→ INSTRUCTIONS FOR THE TASK:
The answer is a stretch of the material below, returned exactly: the line containing "Florence kartong - Mango", the line containing "Stainless steel wire", and all lines between.

↓

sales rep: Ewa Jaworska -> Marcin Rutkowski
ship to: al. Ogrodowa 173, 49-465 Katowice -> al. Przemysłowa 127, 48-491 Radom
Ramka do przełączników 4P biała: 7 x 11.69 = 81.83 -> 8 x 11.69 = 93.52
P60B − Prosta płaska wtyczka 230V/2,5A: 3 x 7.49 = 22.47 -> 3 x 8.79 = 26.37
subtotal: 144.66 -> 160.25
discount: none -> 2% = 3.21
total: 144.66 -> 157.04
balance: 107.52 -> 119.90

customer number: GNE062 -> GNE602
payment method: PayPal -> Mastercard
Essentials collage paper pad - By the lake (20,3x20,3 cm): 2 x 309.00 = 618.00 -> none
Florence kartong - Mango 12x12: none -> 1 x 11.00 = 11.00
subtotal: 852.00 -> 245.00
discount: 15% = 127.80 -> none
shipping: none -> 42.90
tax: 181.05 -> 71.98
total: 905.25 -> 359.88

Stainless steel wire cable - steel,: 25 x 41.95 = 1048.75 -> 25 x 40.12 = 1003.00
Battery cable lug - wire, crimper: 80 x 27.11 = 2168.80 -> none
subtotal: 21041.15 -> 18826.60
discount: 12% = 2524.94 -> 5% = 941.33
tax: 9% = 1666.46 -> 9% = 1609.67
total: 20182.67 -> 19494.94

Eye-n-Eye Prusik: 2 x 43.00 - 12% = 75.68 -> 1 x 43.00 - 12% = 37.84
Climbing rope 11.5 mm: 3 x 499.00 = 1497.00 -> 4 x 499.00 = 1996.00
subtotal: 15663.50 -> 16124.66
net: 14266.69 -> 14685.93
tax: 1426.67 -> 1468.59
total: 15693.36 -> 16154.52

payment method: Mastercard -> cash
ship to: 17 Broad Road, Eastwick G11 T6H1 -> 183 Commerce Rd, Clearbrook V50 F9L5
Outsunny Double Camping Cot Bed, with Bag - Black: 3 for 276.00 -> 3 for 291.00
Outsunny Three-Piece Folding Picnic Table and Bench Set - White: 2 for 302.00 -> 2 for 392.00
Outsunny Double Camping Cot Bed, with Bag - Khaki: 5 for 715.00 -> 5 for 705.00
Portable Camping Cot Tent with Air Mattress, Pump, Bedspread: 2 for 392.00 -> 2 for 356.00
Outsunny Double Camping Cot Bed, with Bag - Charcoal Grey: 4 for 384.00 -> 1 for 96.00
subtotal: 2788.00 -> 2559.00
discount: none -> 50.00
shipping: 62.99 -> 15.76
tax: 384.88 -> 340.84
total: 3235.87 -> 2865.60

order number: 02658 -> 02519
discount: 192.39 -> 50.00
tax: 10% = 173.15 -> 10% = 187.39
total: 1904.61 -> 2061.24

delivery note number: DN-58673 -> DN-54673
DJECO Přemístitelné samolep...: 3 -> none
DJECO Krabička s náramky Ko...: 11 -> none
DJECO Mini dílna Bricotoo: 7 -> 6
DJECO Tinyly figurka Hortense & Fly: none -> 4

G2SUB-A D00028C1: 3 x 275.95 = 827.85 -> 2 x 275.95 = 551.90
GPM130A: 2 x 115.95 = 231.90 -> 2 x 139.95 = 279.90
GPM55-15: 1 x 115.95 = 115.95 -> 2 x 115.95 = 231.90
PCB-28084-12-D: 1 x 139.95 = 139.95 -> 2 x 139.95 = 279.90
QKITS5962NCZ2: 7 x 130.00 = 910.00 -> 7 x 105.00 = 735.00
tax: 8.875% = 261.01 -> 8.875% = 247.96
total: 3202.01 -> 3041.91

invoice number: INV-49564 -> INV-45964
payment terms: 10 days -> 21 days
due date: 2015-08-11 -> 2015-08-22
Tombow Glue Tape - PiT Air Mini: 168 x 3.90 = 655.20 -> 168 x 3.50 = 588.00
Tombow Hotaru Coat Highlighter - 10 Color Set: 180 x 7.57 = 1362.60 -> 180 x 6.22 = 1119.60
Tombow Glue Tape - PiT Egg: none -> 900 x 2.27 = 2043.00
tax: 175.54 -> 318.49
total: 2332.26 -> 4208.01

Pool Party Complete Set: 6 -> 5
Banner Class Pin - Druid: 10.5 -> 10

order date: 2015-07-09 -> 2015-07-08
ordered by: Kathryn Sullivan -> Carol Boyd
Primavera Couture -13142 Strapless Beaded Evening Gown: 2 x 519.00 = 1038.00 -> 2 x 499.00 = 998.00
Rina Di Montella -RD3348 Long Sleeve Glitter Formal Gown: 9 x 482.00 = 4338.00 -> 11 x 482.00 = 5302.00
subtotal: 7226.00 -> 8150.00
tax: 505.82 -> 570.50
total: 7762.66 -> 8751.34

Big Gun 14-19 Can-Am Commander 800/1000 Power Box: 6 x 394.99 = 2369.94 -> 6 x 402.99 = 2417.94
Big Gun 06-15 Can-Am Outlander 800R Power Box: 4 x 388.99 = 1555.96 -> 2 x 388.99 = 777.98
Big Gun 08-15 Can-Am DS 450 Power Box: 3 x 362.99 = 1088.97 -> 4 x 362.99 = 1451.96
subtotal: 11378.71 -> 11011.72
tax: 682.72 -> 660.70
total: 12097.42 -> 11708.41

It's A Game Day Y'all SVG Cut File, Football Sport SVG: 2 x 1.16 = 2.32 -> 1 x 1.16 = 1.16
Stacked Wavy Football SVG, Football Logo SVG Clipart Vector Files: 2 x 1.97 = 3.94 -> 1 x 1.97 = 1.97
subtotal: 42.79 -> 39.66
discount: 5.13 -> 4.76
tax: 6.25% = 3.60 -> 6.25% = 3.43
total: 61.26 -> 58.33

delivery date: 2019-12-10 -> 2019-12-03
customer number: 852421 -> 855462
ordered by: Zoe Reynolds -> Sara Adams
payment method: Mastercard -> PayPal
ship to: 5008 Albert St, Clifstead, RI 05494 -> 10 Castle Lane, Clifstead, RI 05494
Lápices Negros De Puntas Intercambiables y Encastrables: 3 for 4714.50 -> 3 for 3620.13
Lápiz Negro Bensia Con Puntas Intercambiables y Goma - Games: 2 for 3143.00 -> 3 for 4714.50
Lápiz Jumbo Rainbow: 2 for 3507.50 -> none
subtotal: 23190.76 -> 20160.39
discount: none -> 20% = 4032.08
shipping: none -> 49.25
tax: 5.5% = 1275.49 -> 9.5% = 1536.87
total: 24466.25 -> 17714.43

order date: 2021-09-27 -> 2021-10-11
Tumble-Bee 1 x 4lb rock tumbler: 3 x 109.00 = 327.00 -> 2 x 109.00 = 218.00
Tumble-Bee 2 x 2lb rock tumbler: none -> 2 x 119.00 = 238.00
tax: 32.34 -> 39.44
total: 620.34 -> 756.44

↑

→ RESPONSE TO THIS EXERCISE:
Florence kartong - Mango 12x12: none -> 1 x 11.00 = 11.00
subtotal: 852.00 -> 245.00
discount: 15% = 127.80 -> none
shipping: none -> 42.90
tax: 181.05 -> 71.98
total: 905.25 -> 359.88

Stainless steel wire cable - steel,: 25 x 41.95 = 1048.75 -> 25 x 40.12 = 1003.00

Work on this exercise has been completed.